**YOUR ASSIGNMENT:**
Omit all pictures and give the records below again exactly as written.

Collected data entries:
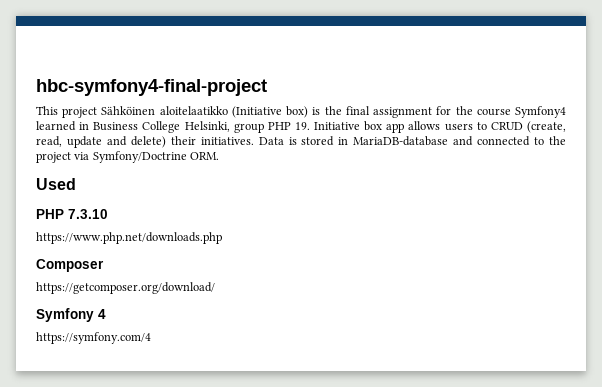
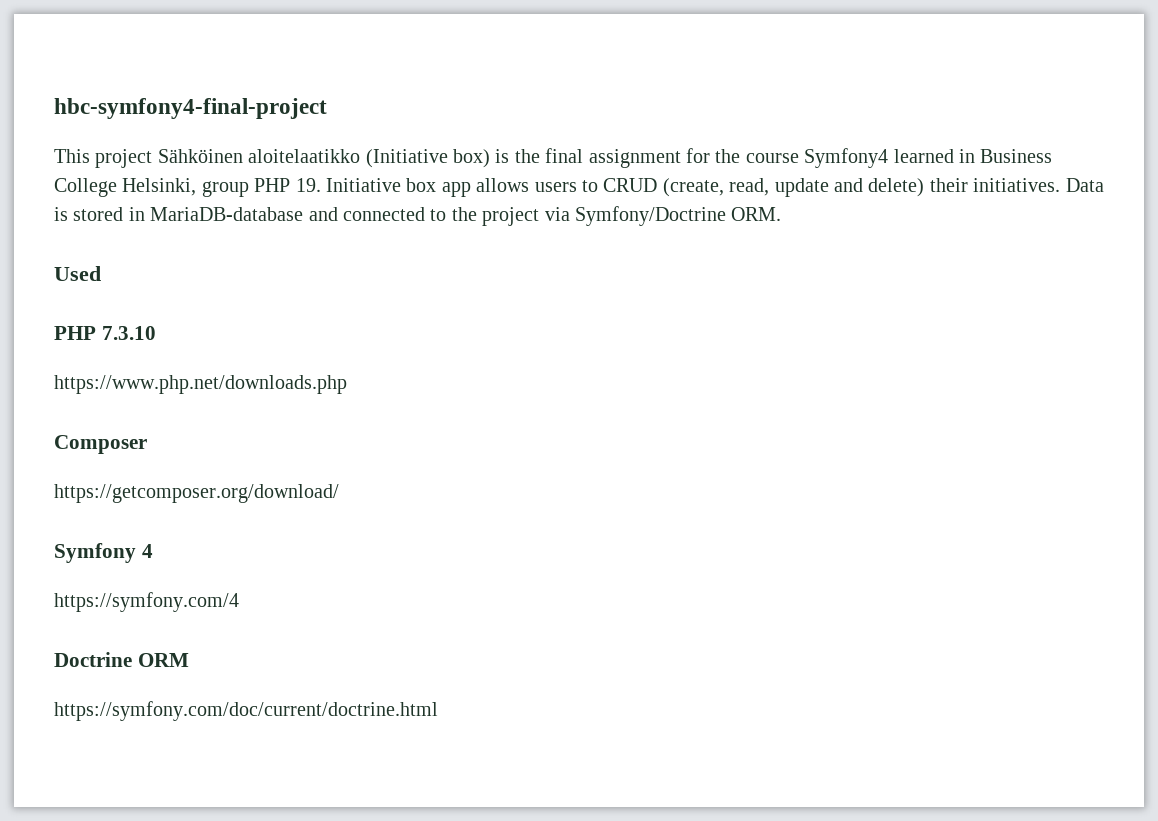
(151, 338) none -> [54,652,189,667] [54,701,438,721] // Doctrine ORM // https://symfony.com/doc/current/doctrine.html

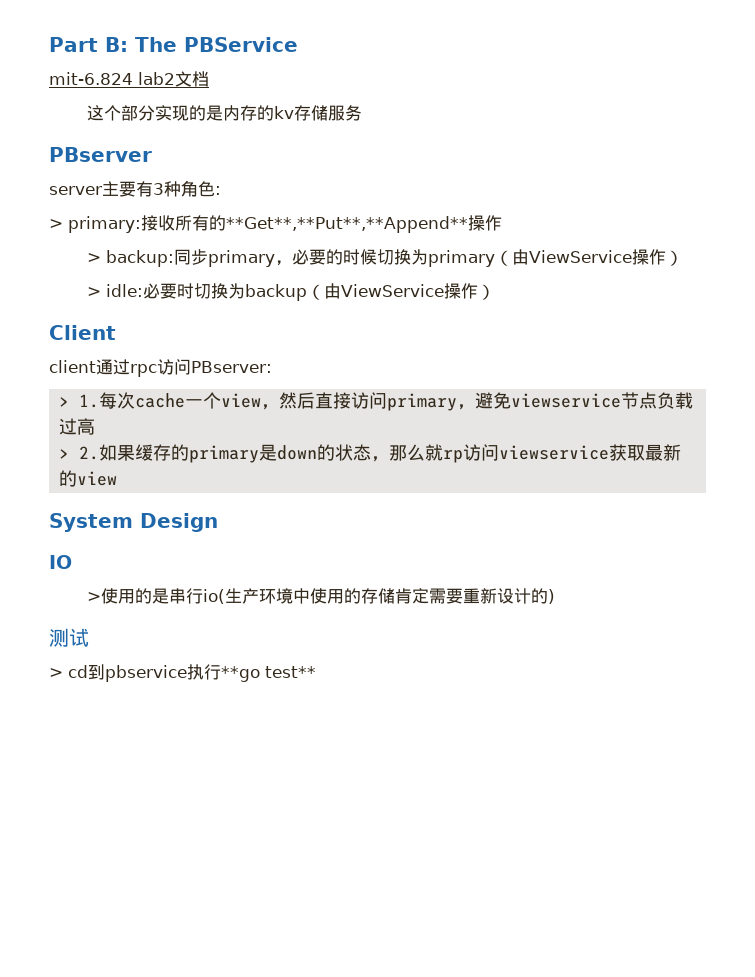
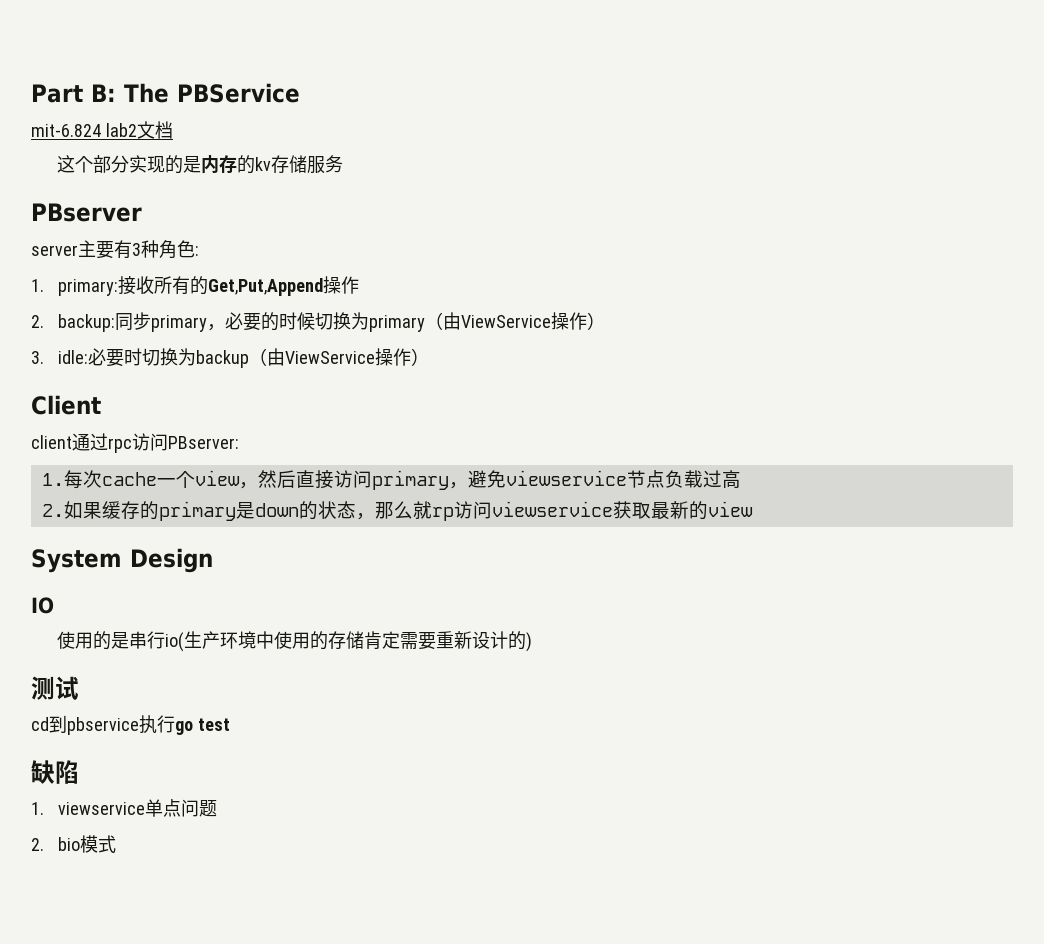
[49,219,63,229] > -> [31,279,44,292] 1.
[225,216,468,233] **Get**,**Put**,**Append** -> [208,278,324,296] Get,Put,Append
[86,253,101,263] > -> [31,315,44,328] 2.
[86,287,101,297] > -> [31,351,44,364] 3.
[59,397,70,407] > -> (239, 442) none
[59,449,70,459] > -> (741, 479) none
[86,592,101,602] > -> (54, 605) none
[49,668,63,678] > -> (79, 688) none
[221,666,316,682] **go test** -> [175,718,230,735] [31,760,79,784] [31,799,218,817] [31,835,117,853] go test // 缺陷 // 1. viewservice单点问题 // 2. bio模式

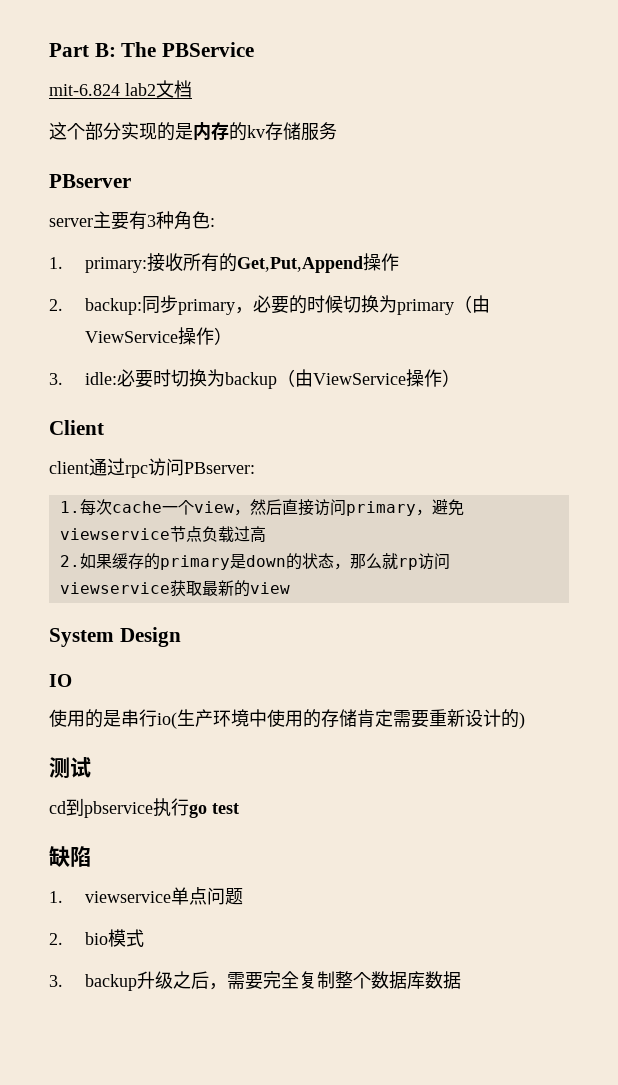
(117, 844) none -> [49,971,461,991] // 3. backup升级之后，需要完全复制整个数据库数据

**FINISHED EXERCISE:**
(151, 338) none -> [54,652,189,667] [54,701,438,721] // Doctrine ORM // https://symfony.com/doc/current/doctrine.html

[49,219,63,229] > -> [31,279,44,292] 1.
[225,216,468,233] **Get**,**Put**,**Append** -> [208,278,324,296] Get,Put,Append
[86,253,101,263] > -> [31,315,44,328] 2.
[86,287,101,297] > -> [31,351,44,364] 3.
[59,397,70,407] > -> (239, 442) none
[59,449,70,459] > -> (741, 479) none
[86,592,101,602] > -> (54, 605) none
[49,668,63,678] > -> (79, 688) none
[221,666,316,682] **go test** -> [175,718,230,735] [31,760,79,784] [31,799,218,817] [31,835,117,853] go test // 缺陷 // 1. viewservice单点问题 // 2. bio模式

(117, 844) none -> [49,971,461,991] // 3. backup升级之后，需要完全复制整个数据库数据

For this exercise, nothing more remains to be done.